§ What you should do: Please repeat the records exactly. The pictures are to be left out.
--- The data ---
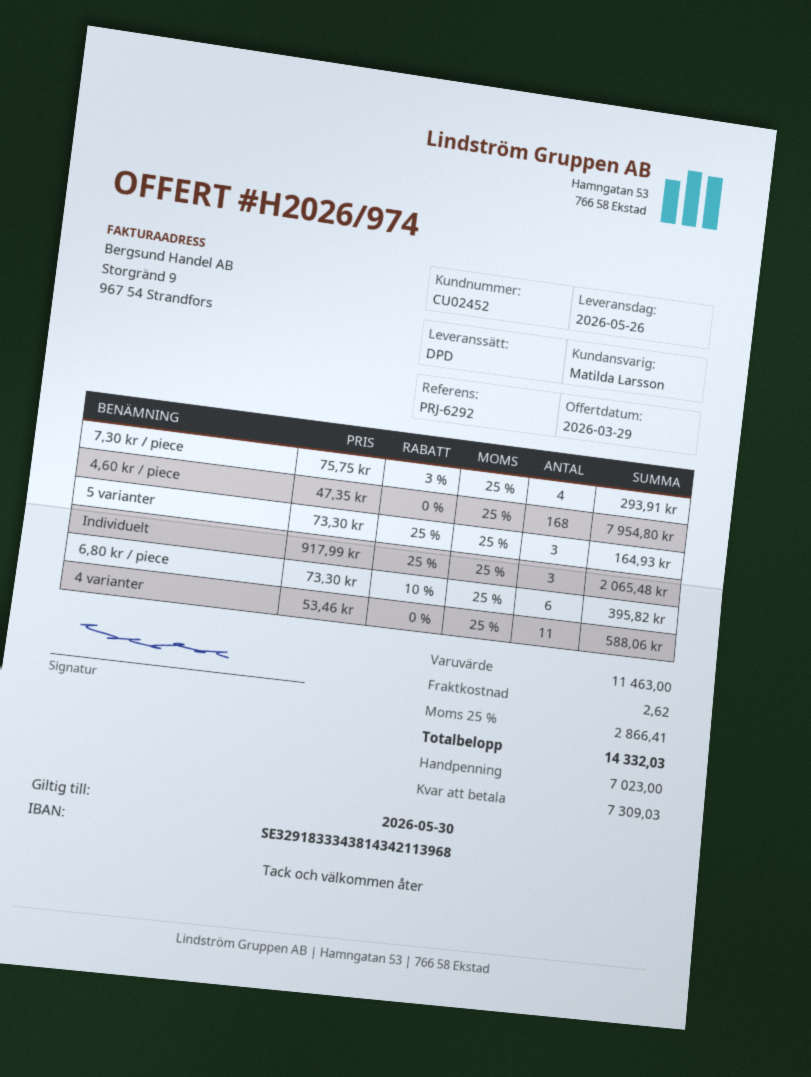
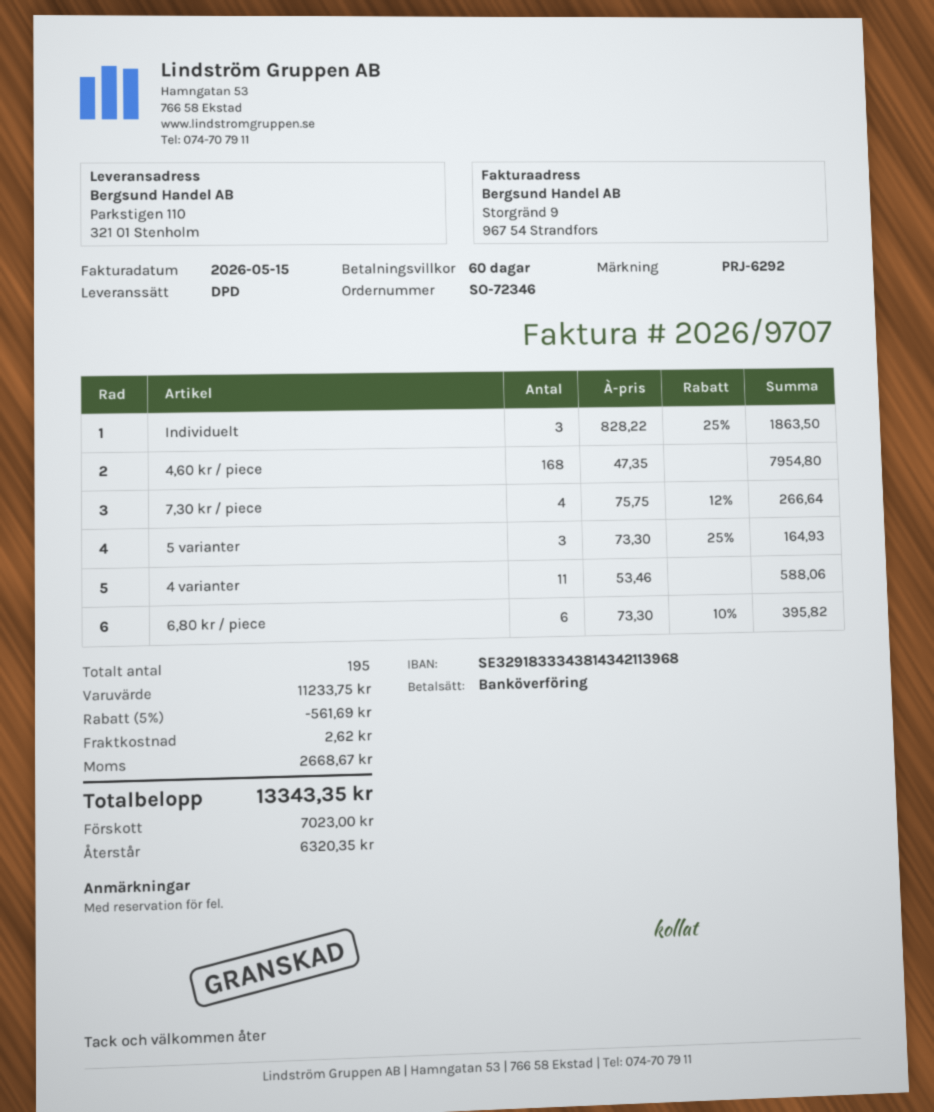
7,30 kr / piece: 4 x 75.75 - 3% = 293.91 -> 4 x 75.75 - 12% = 266.64
Individuelt: 3 x 917.99 - 25% = 2065.48 -> 3 x 828.22 - 25% = 1863.50
subtotal: 11463.00 -> 11233.75
discount: none -> 5% = 561.69
tax: 2866.41 -> 2668.67
total: 14332.03 -> 13343.35
balance: 7309.03 -> 6320.35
---
§ Written answer:
7,30 kr / piece: 4 x 75.75 - 3% = 293.91 -> 4 x 75.75 - 12% = 266.64
Individuelt: 3 x 917.99 - 25% = 2065.48 -> 3 x 828.22 - 25% = 1863.50
subtotal: 11463.00 -> 11233.75
discount: none -> 5% = 561.69
tax: 2866.41 -> 2668.67
total: 14332.03 -> 13343.35
balance: 7309.03 -> 6320.35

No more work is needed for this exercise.